L’Associazione dei Florovivaisti Italiani chiede al governo un’attenta riflessione sulle ripercussioni per tutta la filiera della produzione di piante in vaso e fiori recisi nel caso di ulteriori restrizioni nel Nord Italia per contrastare la diffusione del contagio da coronavirus. «La questione sanitaria è di primaria importanza per il Paese - dichiara Aldo Alberto, nella sua veste di presidente nazionale dei Florovivaisti Italiani -, e per questo motivo le nostre aziende si sono dimostrate responsabili, tutelando con strumenti di protezione individuale tutti i dipendenti. Riteniamo, tuttavia, necessario che le Istituzioni, prima di prendere qualsiasi provvedimento, pongano attenzione agli effetti di una chiusura totale delle regioni del Nord per il settore florovivaistico, che per sua specificità ha una stagionalità molto breve e concentra quasi il 90% del suo fatturato fra i mesi di marzo e maggio».

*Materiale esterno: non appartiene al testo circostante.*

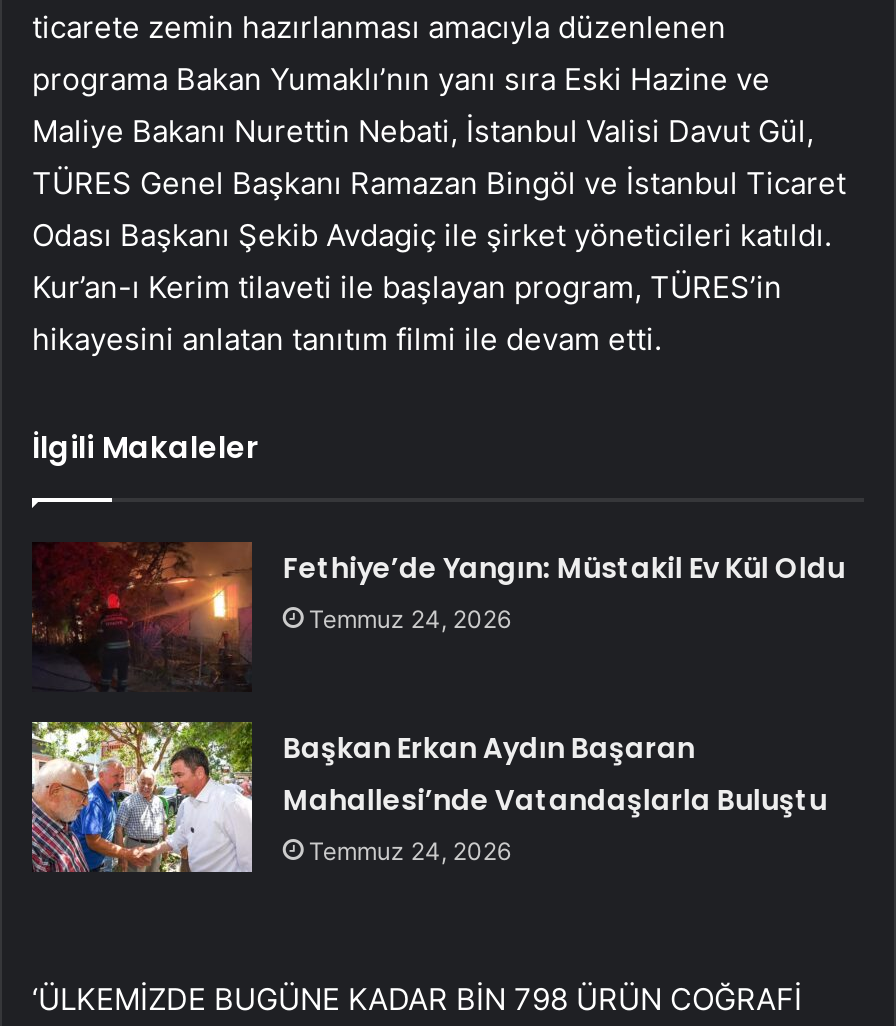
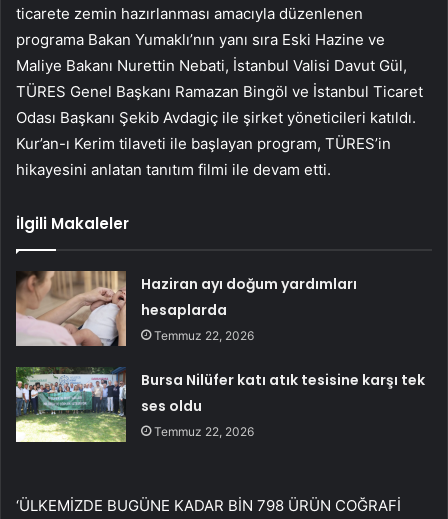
- [image]
- Fethiye’de Yangın: Müstakil Ev Kül Oldu
- Temmuz 24, 2026
+ [image]
+ Haziran ayı doğum yardımları
+ hesaplarda
+ Temmuz 22, 2026

- [image]
- Başkan Erkan Aydın Başaran
- Mahallesi’nde Vatandaşlarla Buluştu
- Temmuz 24, 2026
+ [image]
+ Bursa Nilüfer katı atık tesisine karşı tek
+ ses oldu
+ Temmuz 22, 2026
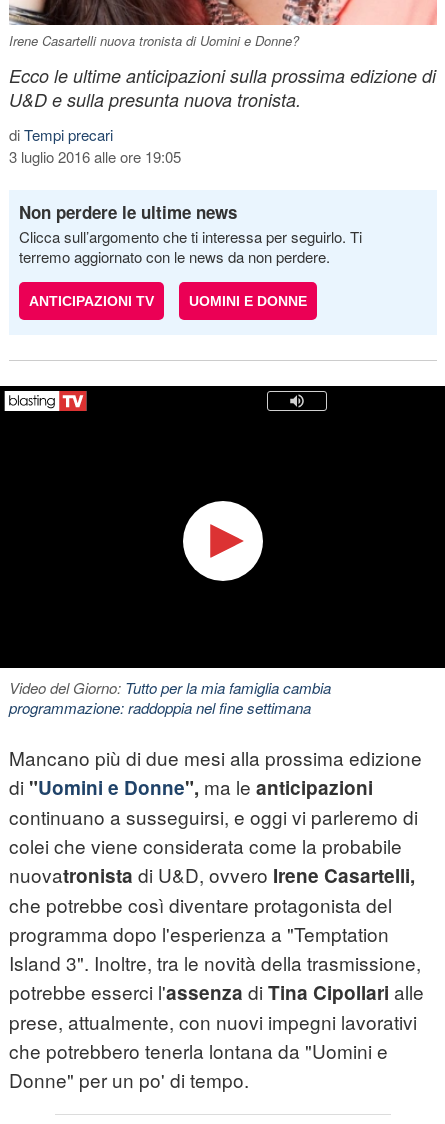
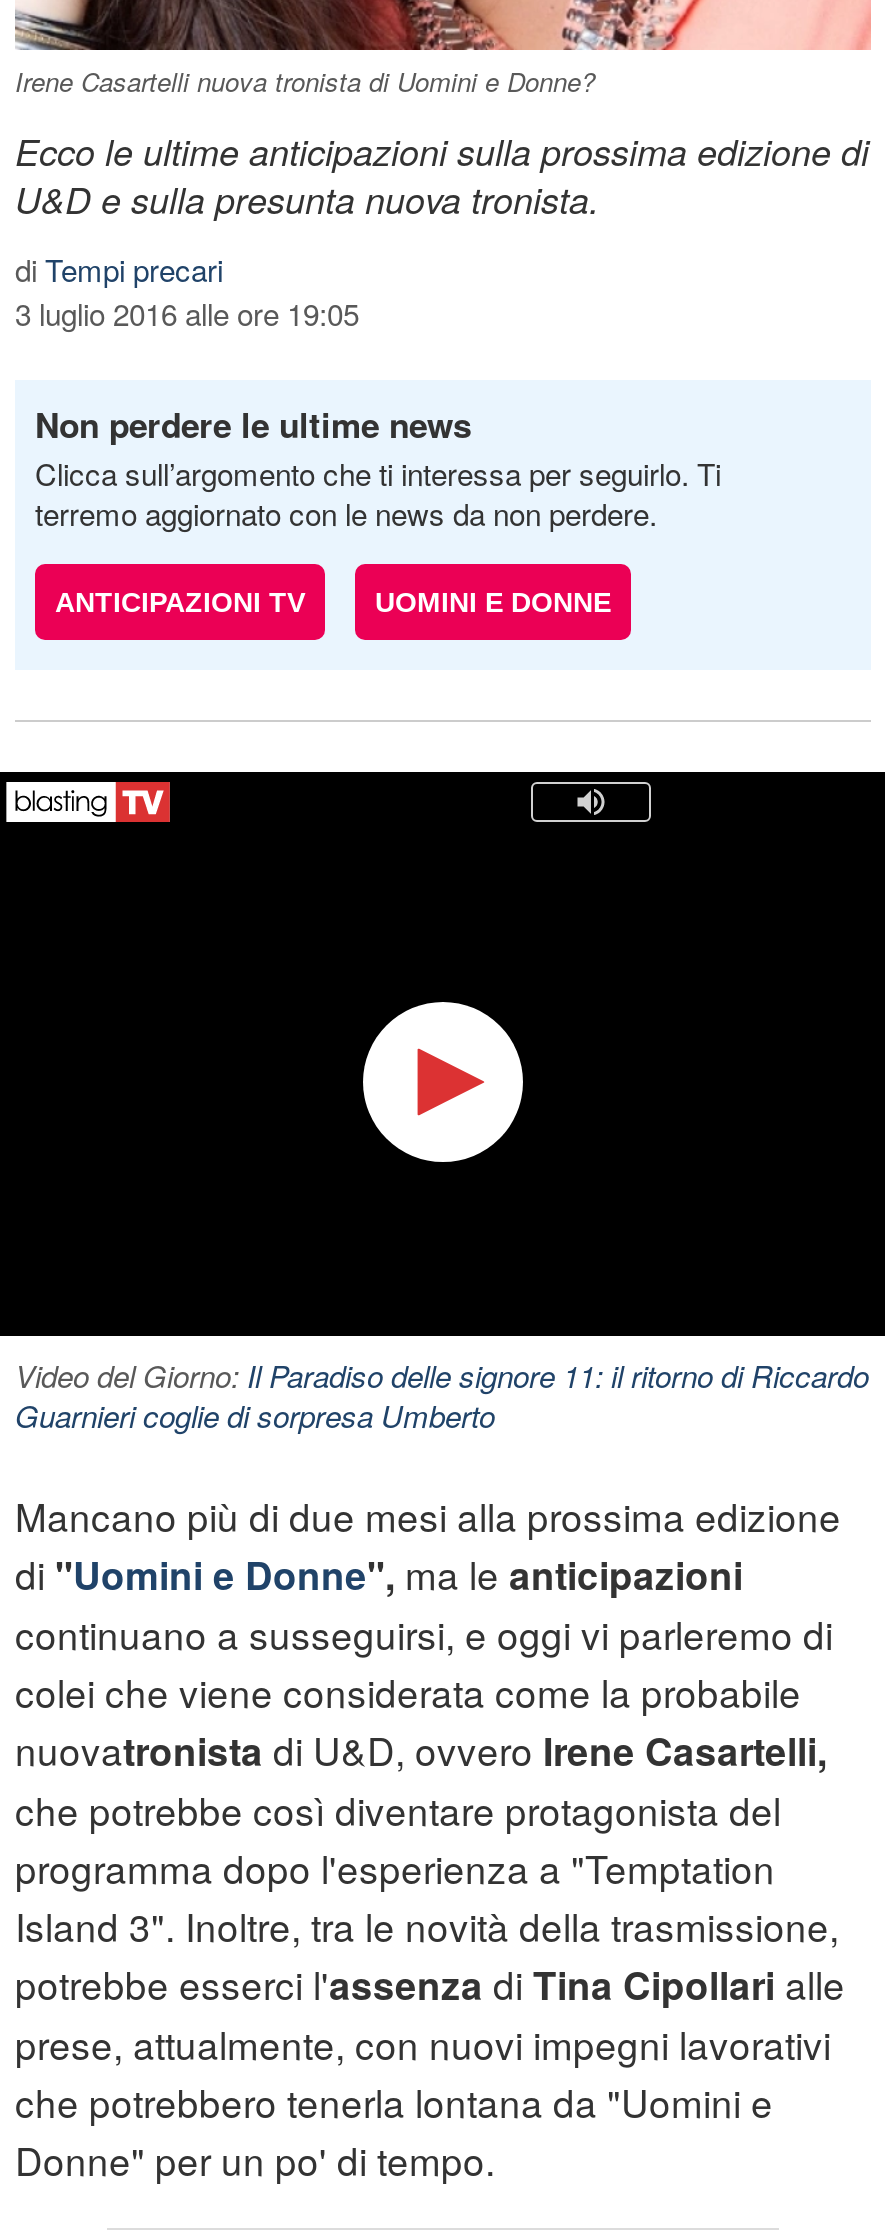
- Video del Giorno: Tutto per la mia famiglia cambia
- programmazione: raddoppia nel fine settimana
+ Video del Giorno: Il Paradiso delle signore 11: il ritorno di Riccardo
+ Guarnieri coglie di sorpresa Umberto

Un blocco totale del Nord Italia, massimo bacino di utenza per il comparto, porterebbe al collasso tutta la produzione, con la necessità di un ricorso agli ammortizzatori sociali per la maggior parte dei lavoratori del settore. L’associazione teme anche una crisi del sistema bancario, che finanzia la quasi totalità degli investimenti nel settore agricolo e florovivaistico.

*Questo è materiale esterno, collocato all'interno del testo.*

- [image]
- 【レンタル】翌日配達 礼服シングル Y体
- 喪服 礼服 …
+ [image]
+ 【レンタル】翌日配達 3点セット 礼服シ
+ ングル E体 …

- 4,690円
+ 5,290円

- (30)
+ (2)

Il settore florovivaistico rappresenta in Italia il 5% della produzione agricola totale e si estende su una superficie di quasi 30mila ettari, e conta 23mila aziende e 100mila addetti, di cui 15mila coltivano fiori e piante in vaso e 8mila sono vivai. Il comparto vale circa 2,5 miliardi di euro, di cui il 55% va attribuito ai prodotti vivaistici (alberi e arbusti). In Europa, le aziende florovivaistiche contano un fatturato di oltre 20 miliardi di euro e l’Italia, vale il 15% della produzione comunitaria. Tra i maggiori produttori in Italia c’è la regione Liguria, seguita da Toscana, Campania, Sicilia e Puglia.